Government to review BEE rules for South Africa
Trade and Industry minister Ebrahim Patel says that more needs to be done to promote black industrialists and small businesses in South Africa.
Presenting his departmental budget speech on Tuesday (18 May), Patel said that government will now look at reviewing and enforcing Black Economic Empowerment (BEE) regulations to improve outcomes.
“Though we have made progress with broad-based black economic empowerment, it is clear that we need to bring greater rigour and credibility to BEE statistics and practices and ensure that claims made by firms in their BEE reports are verified,” he said.
“This may require adjustments to the reporting requirements. I will appoint an expert panel to review the current BEE framework in order to address these legitimate public concerns.”
Patel added that a practice note under the Broad-Based Black Economic Empowerment Act would be gazetted shortly to provide guidance to regulators and clarity in the market on the treatment of broad-based empowerment vehicles.
This will ensure worker ownership schemes, community trusts and union investment vehicles are properly recognised for BEE-purpose, he said.
A report published by Sanlam last week found that black executives are still underrepresented in South Africa’s business landscape.
The report – which was based on study of B-BBEE scorecards of more than 3,100 companies – found that the Tourism sector is hitting 99.5% of its B-BBEE contribution targets. The Financial (97.1%), Construction (93.7%) and Integrated Transport (92.4%) sectors follow close behind with scores in the 90s.
Only five sectors are achieving Level 1 recognition: Tourism; Financial; Property; Marketing, Advertising & Communications; and Agriculture.
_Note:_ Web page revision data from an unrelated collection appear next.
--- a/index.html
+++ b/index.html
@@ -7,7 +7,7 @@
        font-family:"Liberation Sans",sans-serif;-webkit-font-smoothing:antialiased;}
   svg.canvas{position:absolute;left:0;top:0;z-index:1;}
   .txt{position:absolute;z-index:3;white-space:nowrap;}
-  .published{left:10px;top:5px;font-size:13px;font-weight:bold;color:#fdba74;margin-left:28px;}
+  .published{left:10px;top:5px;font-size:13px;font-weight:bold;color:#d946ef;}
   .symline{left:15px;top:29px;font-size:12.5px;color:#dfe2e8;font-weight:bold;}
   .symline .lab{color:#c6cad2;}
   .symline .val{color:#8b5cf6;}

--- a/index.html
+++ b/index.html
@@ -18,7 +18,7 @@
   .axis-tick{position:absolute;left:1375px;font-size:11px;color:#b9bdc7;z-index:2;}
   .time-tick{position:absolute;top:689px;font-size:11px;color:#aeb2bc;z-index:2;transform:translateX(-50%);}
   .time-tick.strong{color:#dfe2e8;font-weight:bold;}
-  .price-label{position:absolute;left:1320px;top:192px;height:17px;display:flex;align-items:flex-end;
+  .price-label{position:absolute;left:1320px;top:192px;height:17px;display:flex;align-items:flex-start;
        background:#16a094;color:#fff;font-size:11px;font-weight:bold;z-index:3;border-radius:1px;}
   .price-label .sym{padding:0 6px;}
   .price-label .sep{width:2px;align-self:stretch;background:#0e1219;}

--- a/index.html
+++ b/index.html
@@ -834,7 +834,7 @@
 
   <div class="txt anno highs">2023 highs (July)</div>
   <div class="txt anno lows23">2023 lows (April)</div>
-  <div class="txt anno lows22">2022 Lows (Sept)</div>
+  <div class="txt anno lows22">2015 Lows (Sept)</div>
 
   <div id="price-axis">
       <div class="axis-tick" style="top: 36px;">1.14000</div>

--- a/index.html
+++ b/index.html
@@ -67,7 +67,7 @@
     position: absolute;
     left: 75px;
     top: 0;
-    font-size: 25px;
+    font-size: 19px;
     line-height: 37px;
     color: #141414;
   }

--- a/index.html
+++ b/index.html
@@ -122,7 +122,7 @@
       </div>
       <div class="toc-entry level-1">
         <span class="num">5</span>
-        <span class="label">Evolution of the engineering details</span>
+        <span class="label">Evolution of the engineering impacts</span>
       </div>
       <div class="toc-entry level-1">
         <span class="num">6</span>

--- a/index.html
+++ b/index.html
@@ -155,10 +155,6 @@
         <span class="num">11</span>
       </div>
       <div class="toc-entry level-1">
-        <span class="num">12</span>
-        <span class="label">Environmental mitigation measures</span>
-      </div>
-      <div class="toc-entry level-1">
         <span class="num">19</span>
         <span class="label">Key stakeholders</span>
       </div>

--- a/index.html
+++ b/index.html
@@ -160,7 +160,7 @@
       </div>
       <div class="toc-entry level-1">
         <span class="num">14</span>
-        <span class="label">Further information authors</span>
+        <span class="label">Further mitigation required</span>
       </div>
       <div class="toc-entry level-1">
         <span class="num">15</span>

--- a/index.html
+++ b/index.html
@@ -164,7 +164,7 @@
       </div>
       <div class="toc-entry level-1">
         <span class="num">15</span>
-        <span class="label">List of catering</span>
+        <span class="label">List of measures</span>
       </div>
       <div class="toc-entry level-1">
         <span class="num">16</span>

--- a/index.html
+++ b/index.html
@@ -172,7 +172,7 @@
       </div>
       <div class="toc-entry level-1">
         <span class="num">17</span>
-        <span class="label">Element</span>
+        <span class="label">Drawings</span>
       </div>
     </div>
The ICT sector, with a Level 4 recognition, is one of the poorest performing sectors although it is exceeding Black Ownership targets.
Patel’s comments comes as South Africa pushes forward on the proposed Employment Equity Amendment Bill which promises a shake-up of the country’s employment equity laws.
The planned bill will allow Labour minister Thulas Nxesi to set numerical BEE targets for different business sectors. It will also introduce stricter rules around BEE inspections and enforcement, as well as further regulations around doing business with the state as a BEE company.
While the bill has been welcomed by some parts of the labour market, some businesses have warned that the bill could be detrimental to their operations.
Telkom’s Siyabonga Mahlangu highlighted the current tough economic climate and said it was difficult to make appointments that may be necessitated by the new numerical targets.
“The unilateral imposition of targets by the minister, which may not be practically implementable by electronic communications, operators and industry stakeholders, may have the unintended effect of threatening existing jobs in a difficult economic climate,” he said.
These concerns were echoed by AgriSA’s Christo van de Rheede, who acknowledged that there was a lack of transformation in the agricultural sector.
However, he said the power of the minister should be curbed and that there needed to be sector-based consultations.
“The imposition of one-size-fits-all approach for targets would unlikely achieve the results we all yearn for. The agricultural sector is faced with a skills gap, and this remains a challenge in filling critical posts in the sector,” he said.